A Practical Guide to Efficient AI: Shelby Heinecke

2.9K views · Nov 18, 2024 · 17:45 min · Watch on YouTube ↗

Takeaway

Production AI economics are won on five efficiency axes — and starting with a small model plus quantization beats brute-forcing a frontier giant.

Summary

Salesforce AI research lead Heinecke maps five orthogonal efficiency axes: architecture choice (small models, MoE, attention), efficient pretraining (mixed precision), efficient finetuning (LoRA, QLoRA), efficient inference (post-training quantization, speculative decoding), and prompt compression.
Argues 'small LLMs are coming back' — <=13B parameter models consume less RAM/GPU/disk, lower latency from fewer weights in forward pass, and enable mobile/laptop/edge deployment (Apple's on-device LLMs cited).
Salesforce context: 10 years of deploying AI, 300+ patents, 227 research papers, six ethics councils; shipping Coen, Service GPT, Einstein GPT at Fortune-500 scale where cost-to-serve matters.
Practical takeaways: pick small models first, apply post-training quantization, prefer parameter-efficient fine-tuning over full FT.

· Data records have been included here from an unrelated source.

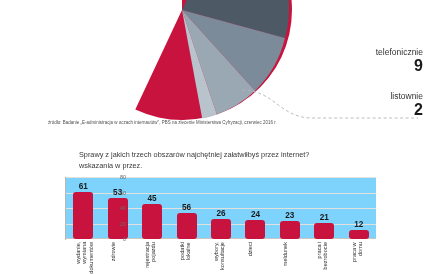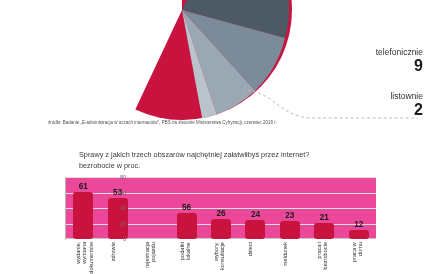--- a/index.html
+++ b/index.html
@@ -211,7 +211,7 @@
 
     <div id="bar-title">
       <span>Sprawy z jakich trzech obszarów najchętniej załatwiłbyś przez internet?</span>
-      <span class="t2">bezrobocie w proc.</span>
+      <span class="t2">wskazania w przez.</span>
     </div>
 
     <div id="yaxis-line"></div>

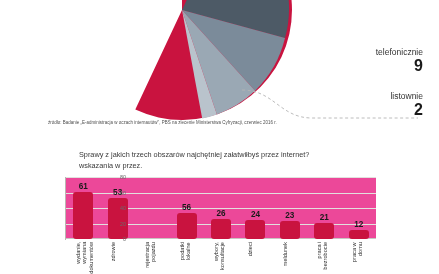--- a/index.html
+++ b/index.html
@@ -101,7 +101,7 @@
     top: 35px;
     width: 310px;
     height: 62px;
-    background: #ec4899;
+    background: #7dd3fc;
   }
   .gridline {
     position: absolute;

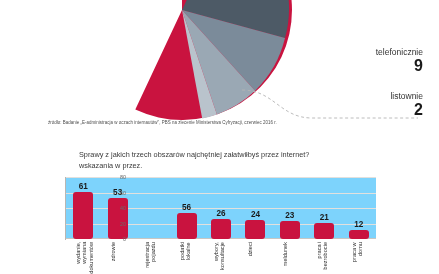--- a/index.html
+++ b/index.html
@@ -230,6 +230,10 @@
         <div class="bar-col" style="left: 41.6667px; width: 20px; height: 62px;">
           <div class="bar-val">53</div>
           <div class="bar-rect" style="height: 41.075px; background: rgb(201, 19, 63);"></div>
+        </div>
+        <div class="bar-col" style="left: 76.1111px; width: 20px; height: 62px;">
+          <div class="bar-val">45</div>
+          <div class="bar-rect" style="height: 34.875px; background: rgb(201, 19, 63);"></div>
         </div>
         <div class="bar-col" style="left: 110.556px; width: 20px; height: 62px;">
           <div class="bar-val">56</div>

small-modelsquantizationefficient-finetuning

Original description

In the past years, we’ve witnessed a whirlwind of AI breakthroughs powered by extremely large and resource-demanding models. And now, faced with actually deploying these models at scale, AI engineers and builders are left to pick up the pieces on how to improve latency and resource consumption practically. In parallel, the on-device AI movement is heating up, imposing even more physical constraints on AI model deployment. In this talk, we will first identify key sources of inefficiency in AI models. Then, we will discuss techniques and practical tools to improve efficiency, from model architecture selection, to quantization, to prompt optimization.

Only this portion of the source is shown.